Habs als Rar-Datei hochgeladen

Excel geht net, oder ich bin zu doof


----------



## sheel (27. August 2013)

Hi

Stimmt, XLS geht zurzeit nicht.
Rar sollte aber gehen, und geht laut dir ja auch,
nur seh ich keine Datei. Vergessen?


----------



## donsenilo82 (28. August 2013)

ne, ganz oben im Post


----------



## tombe (28. August 2013)

Versuche mal folgendes.

1) Zelle B1 bekommt die Jahreszahl, zum Bespiel 2013

2) In Zelle B2 trägst du die Formel *DATUM($B$1;1;1)* wie gehabt ein.

3) In Zelle B51 trägst du folgende Formel ein *DATUM($B$1;1;((ZEILE(B51)-2)/49)+1)*

4) In die Zeilen darunter (Zeilen 52 bis 89) kopierst du dann die Namen und Zeiten.

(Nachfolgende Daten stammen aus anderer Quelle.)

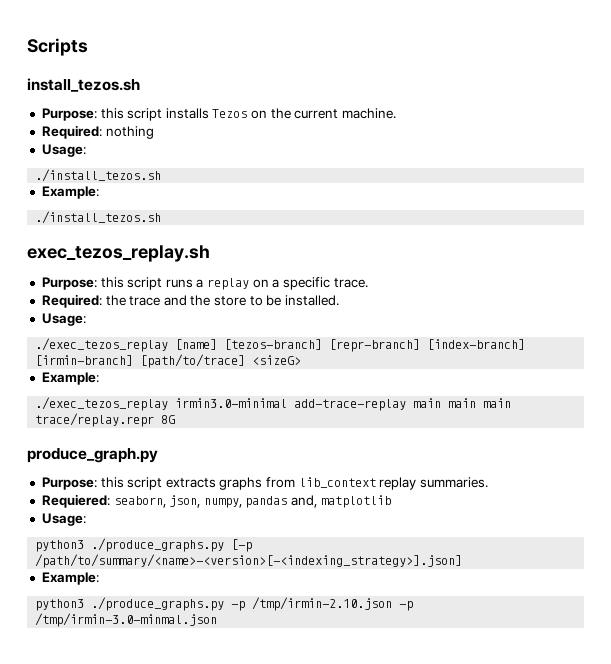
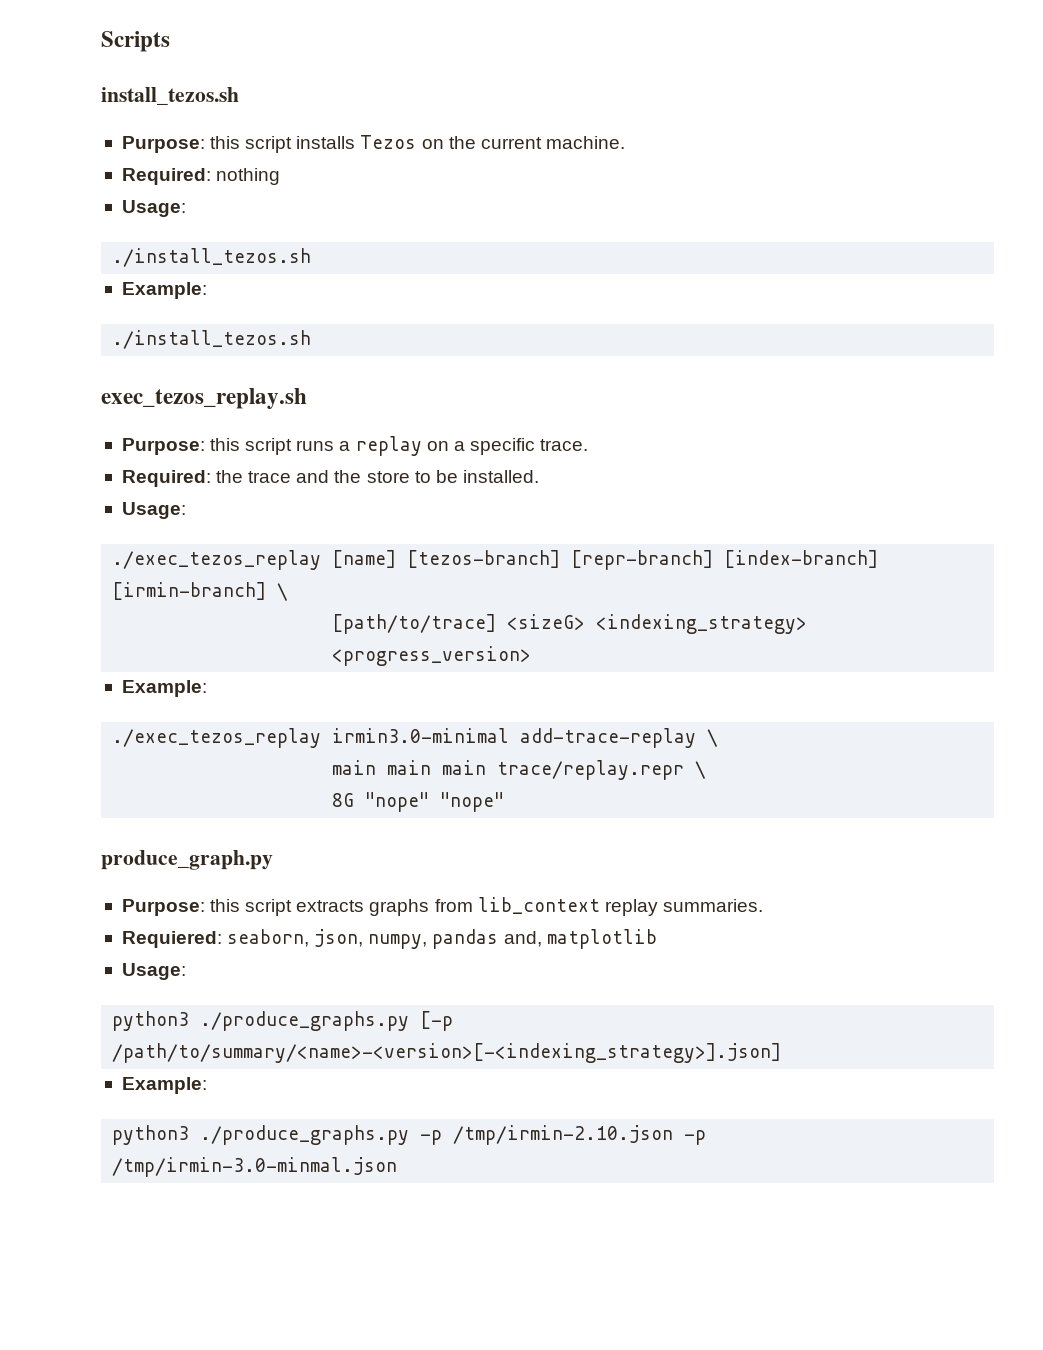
(134, 360) none -> [277,583,289,601] \ //
(302, 360) none -> [596,614,808,634] [332,646,532,666] <indexing_strategy> <progress_version>
(407, 405) none -> [707,729,719,747] \ //
(155, 420) none -> [695,761,707,779] \ //
(176, 419) none -> [365,792,505,812] "nope" "nope"

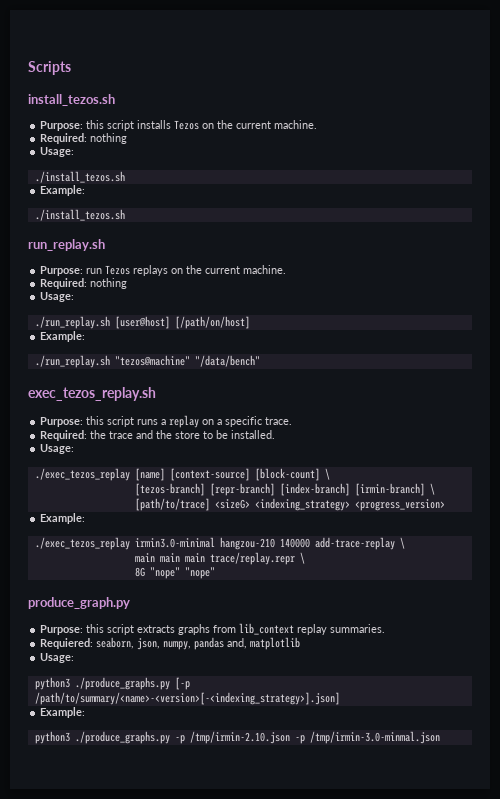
(312, 339) none -> [28,239,105,251] [40,265,287,276] [40,278,128,289] [40,292,75,302] [34,316,250,329] [40,331,86,342] [34,355,260,368] // run_replay.sh // Purpose: run Tezos replays on the current machine. // Required: nothing // Usage: // ./run_replay.sh [user@host] [/path/on/host] // Example: // ./run_replay.sh "tezos@machine" "/data/bench"
(397, 559) none -> [169,468,330,481] [context-source] [block-count] \ //
(510, 735) none -> [219,537,310,550] hangzou-210 140000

5) Du markierst den kompletten Bereich von Zeile 51 bis 89 und kopierst ihn.

6) Alle 49 (!!) Zeilen fügst du diesen markierten Bereich ein.

Die Formel *DATUM($B$1;1;((ZEILE(B51)-2)/49)+1)* macht folgendes.

- Parameter 1 holt immer die Jahreszahl aus Zelle B1.

- Parameter 2 ist hier immer die Zahl 1 für Januar. Wobei es eiinfacher wäre wenn du z.B. in Zelle C1 die Monatszahl eintragen würdest und anstatt dem festen Wert 1 in der Formal dann den Zellbezug C1 nimmst!

- Parameter 3 rechnet die Zeilenzahl in den entsprechenden Tag um.
Im obigen Beispiel ist es die Zeile 51. Davon wird zuerst 2 abgezogen weil es oben in der Tabelle 2 "Anfangszeilen" gibt. Dieser Wert wird durch die Zahl 49 geteilt weil es sich alle 49 Zeilen wiederholt (muss eventuell angepasst werden wenn sich der Bereich ändert). Zu diesem Ergebnis muss dann noch der Wert 1 dazugezählt werden damit es stimmt.


----------



## donsenilo82 (28. August 2013)

Danke, du bist mein Held.... wirklich, ich glaub an der Formel hätt ich mir mit meinem aktuellen Wissensstand über Excel die Zähne ausgebissen....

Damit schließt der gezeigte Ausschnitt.